Apple MacBook Neo first-look: The £599 MacBook for almost everyone
Powered by an iPhone chip, Apple’s new entry Mac brings macOS to the masses.
There’s an iPhone in every other pocket in the world. Can Apple put a MacBook in every other home on the planet — or at the very least, in every classroom? That seems to be the aim of the brand new MacBook Neo, Apple’s new portable computer that swaps out a traditional computing chipset for a mobile chip instead.

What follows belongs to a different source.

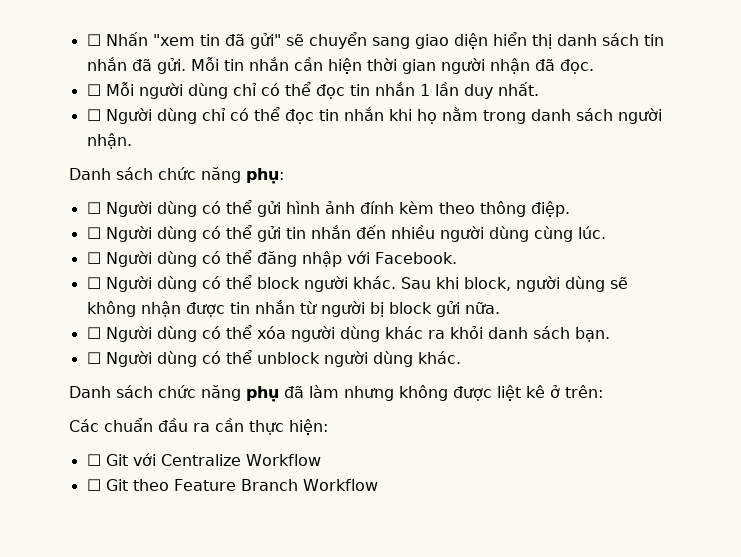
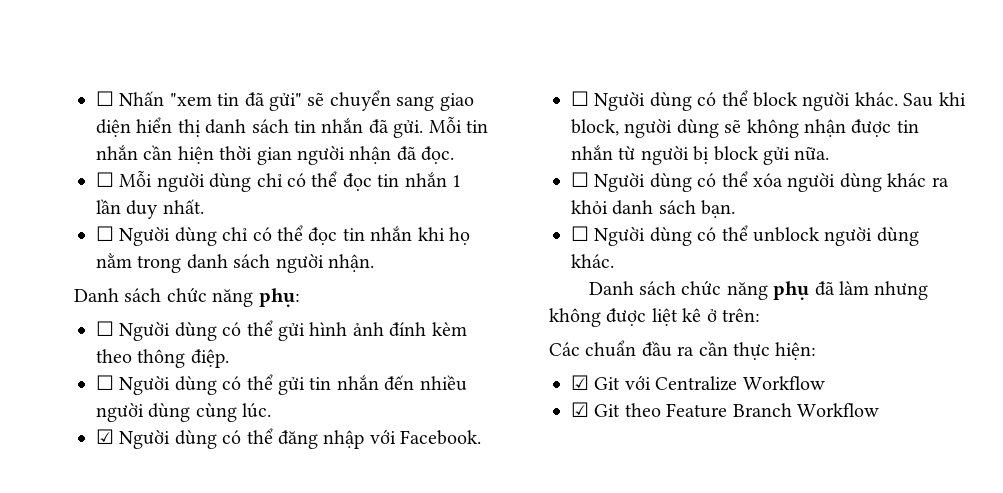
[86,252,101,264] ☐ -> [96,429,114,444] ☑
[86,454,101,466] ☐ -> [571,375,589,390] ☑
[86,479,101,491] ☐ -> [571,402,589,417] ☑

It’s cheap, it’s colourfully cheerful and, at least at first early glance, up to the majority of tasks most people spend most of their time doing on their computers everyday. “My first Mac”, but without the compromises that would usually imply.
MacBook Neo: In Short…
- A MacBook powered by an iPhone chipset, the A18 Pro
- Runs macOS Tahoe and iOS apps side by side
- Starts at £599, with student pricing at £499
- 8GB of RAM across all models, with 256GB or 512GB of storage
- Touch ID on £699 model
- 13-inch Liquid Retina display
- Colourful aluminium external casing options
- 16 hour battery life at 2408 x 1506 resolution
- 1080p FaceTime camera
- Two USB-C ports and a headphone jack
- A lightweight at 1.22kg
Has Apple made the entry-level of laptops exciting then? We went hands-on with the MacBook Neo at a preview press event at Apple’s Battersea HQ in London to find out — here’s five reasons why it may have done just that.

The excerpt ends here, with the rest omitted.